What to work on - Repeat the listing below in full and exactly, but without its pictures.

Data listing Block Start

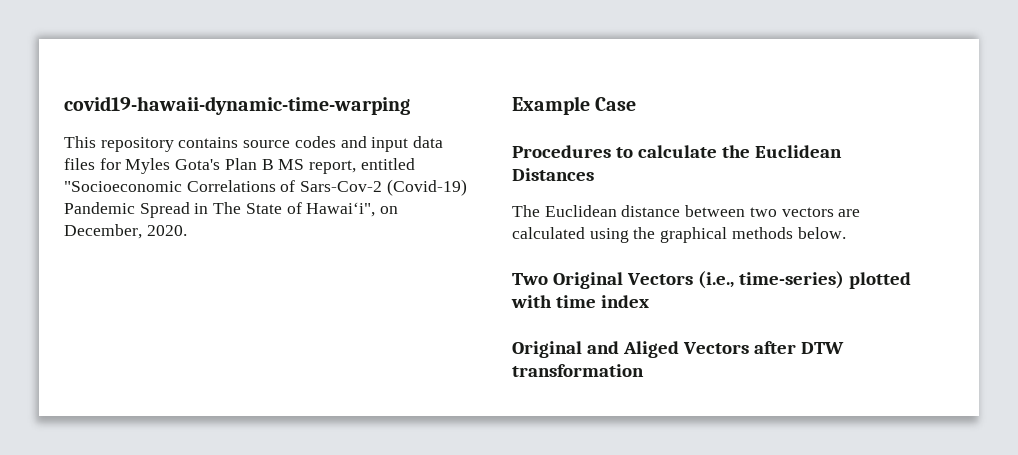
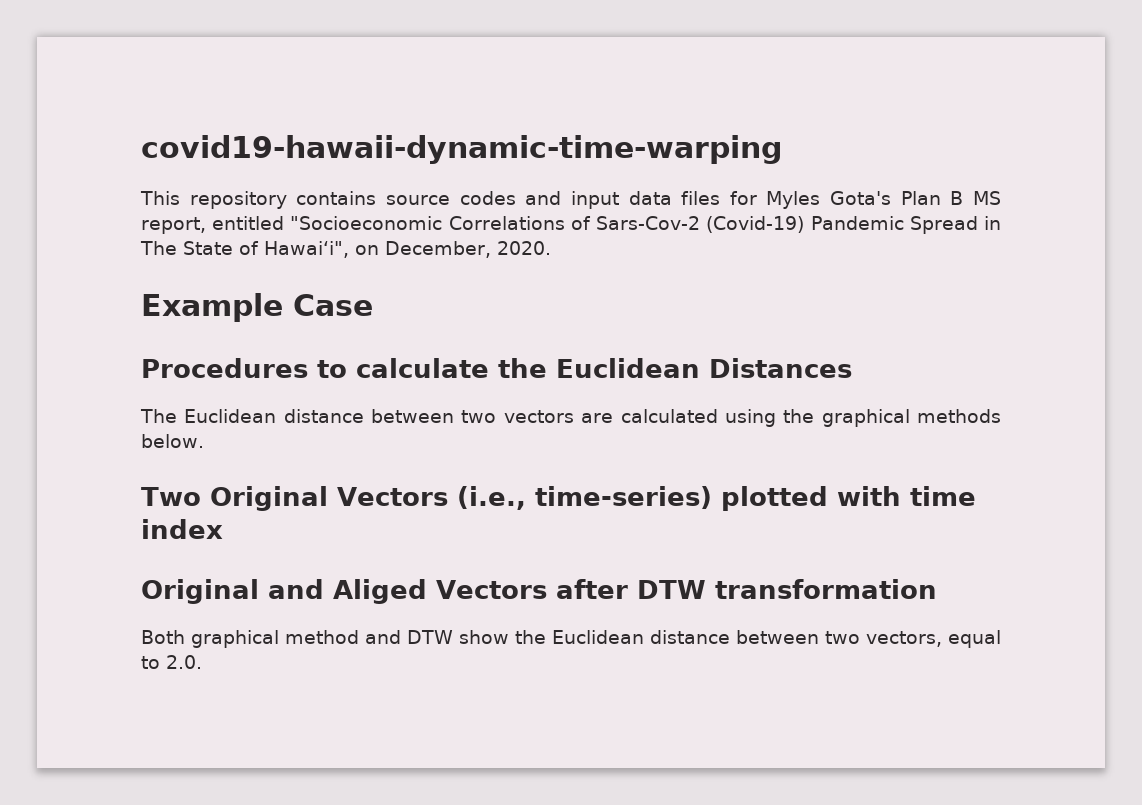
(644, 370) none -> [141,630,1001,648] [141,655,202,669] // Both graphical method and DTW show the Euclidean distance between two vectors, equal to 2.0.

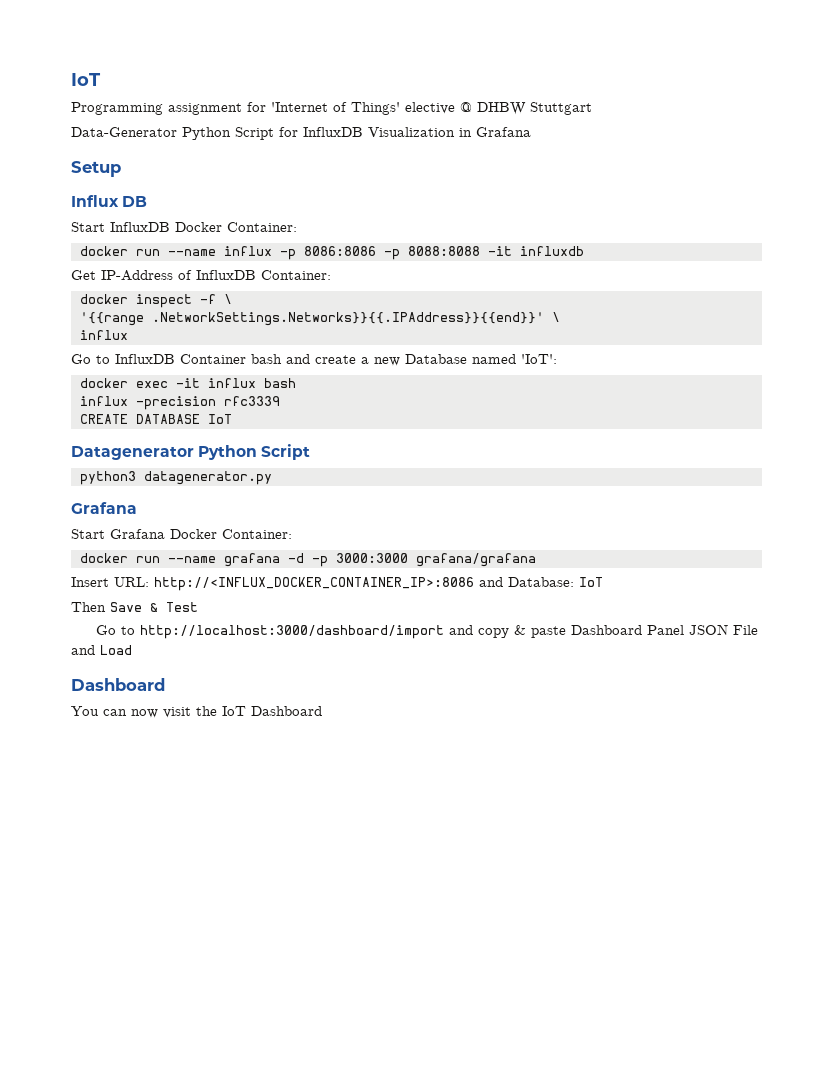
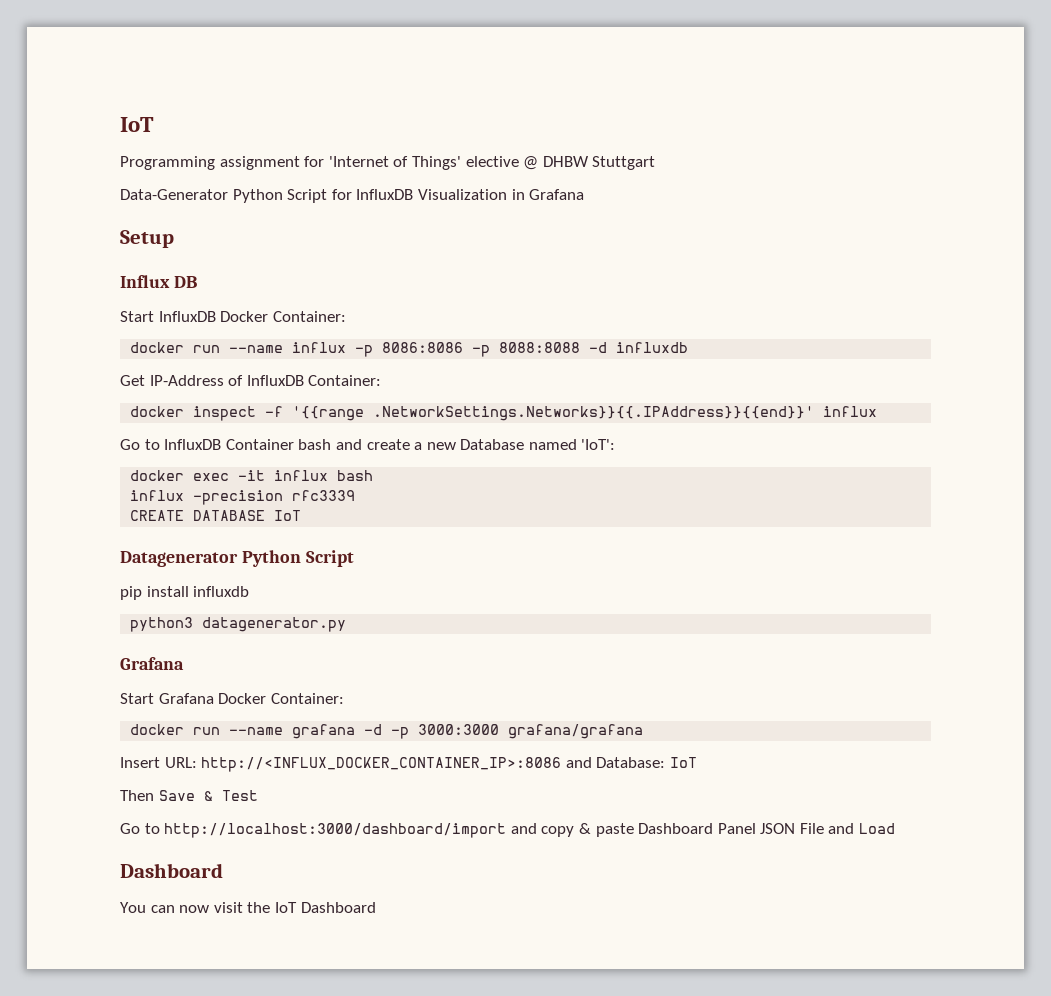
[487,246,512,256] -it -> [589,342,608,353] -d
[223,294,232,304] \ // -> (284, 411) none
[551,312,560,322] \ // -> (815, 413) none
(311, 452) none -> [120,586,250,600] // pip install influxdb

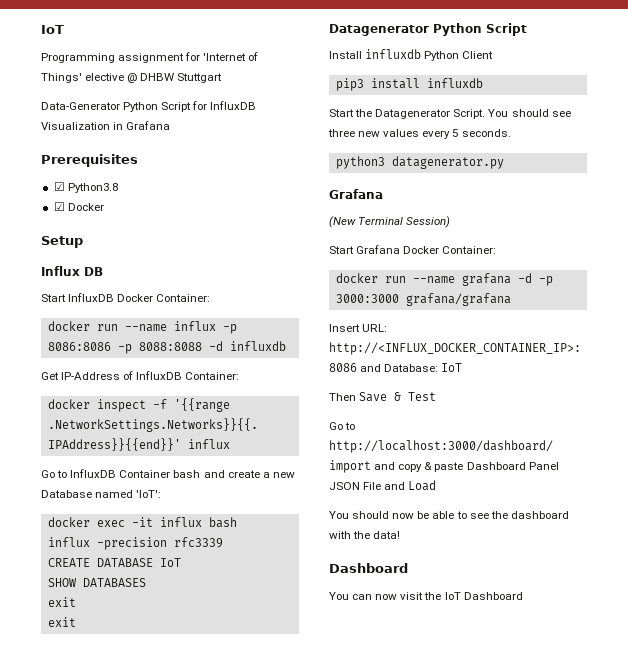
(585, 194) none -> [41,154,138,167] [53,182,118,193] [53,202,104,211] // Prerequisites // ☑ Python3.8 // ☑ Docker
(302, 515) none -> [47,578,146,587] [47,597,76,607] [47,617,76,627] // SHOW DATABASES // exit // exit
[120,586,250,600] pip install influxdb -> [329,49,494,61] [335,78,483,91] [329,109,571,119] [328,129,511,139] Install influxdb Python Client // pip3 install influxdb // Start the Datagenerator Script. You should see three new values every 5 seconds.
(184, 663) none -> [329,216,451,228] // (New Terminal Session)
(896, 828) none -> [329,511,569,519] [329,531,401,539] // You should now be able to see the dashboard with the data!

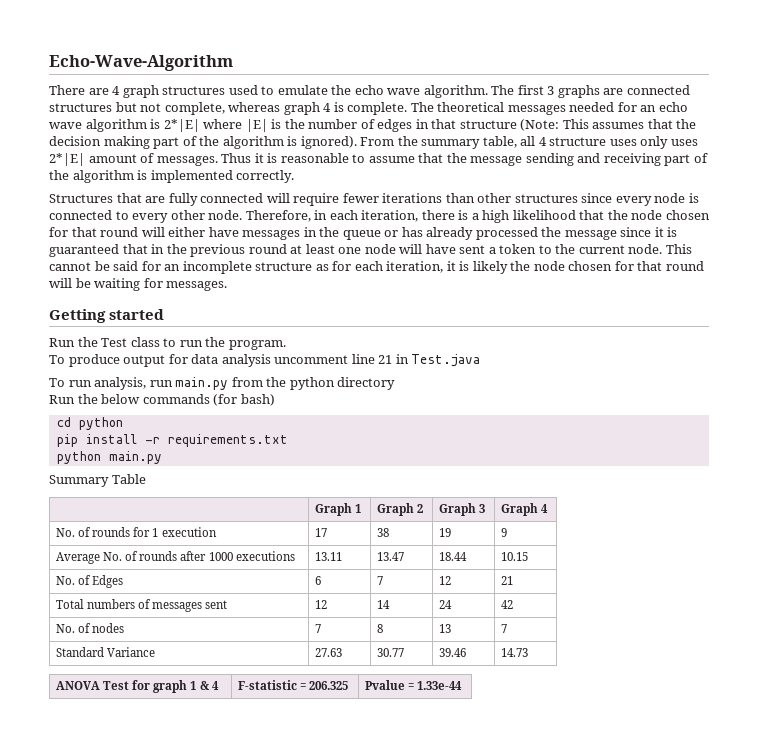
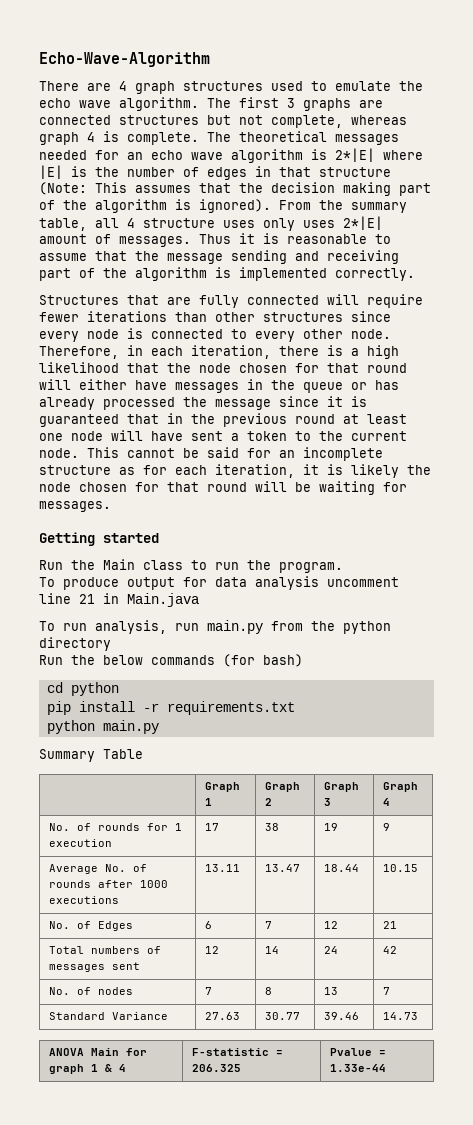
[101,338,128,347] Test -> [103,559,135,570] Main
[411,354,481,367] Test.java -> [127,593,199,607] Main.java
[103,681,130,690] Test -> [90,1048,119,1056] Main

Data listing Block End

Answer to the problem -
(644, 370) none -> [141,630,1001,648] [141,655,202,669] // Both graphical method and DTW show the Euclidean distance between two vectors, equal to 2.0.

[487,246,512,256] -it -> [589,342,608,353] -d
[223,294,232,304] \ // -> (284, 411) none
[551,312,560,322] \ // -> (815, 413) none
(311, 452) none -> [120,586,250,600] // pip install influxdb

(585, 194) none -> [41,154,138,167] [53,182,118,193] [53,202,104,211] // Prerequisites // ☑ Python3.8 // ☑ Docker
(302, 515) none -> [47,578,146,587] [47,597,76,607] [47,617,76,627] // SHOW DATABASES // exit // exit
[120,586,250,600] pip install influxdb -> [329,49,494,61] [335,78,483,91] [329,109,571,119] [328,129,511,139] Install influxdb Python Client // pip3 install influxdb // Start the Datagenerator Script. You should see three new values every 5 seconds.
(184, 663) none -> [329,216,451,228] // (New Terminal Session)
(896, 828) none -> [329,511,569,519] [329,531,401,539] // You should now be able to see the dashboard with the data!

[101,338,128,347] Test -> [103,559,135,570] Main
[411,354,481,367] Test.java -> [127,593,199,607] Main.java
[103,681,130,690] Test -> [90,1048,119,1056] Main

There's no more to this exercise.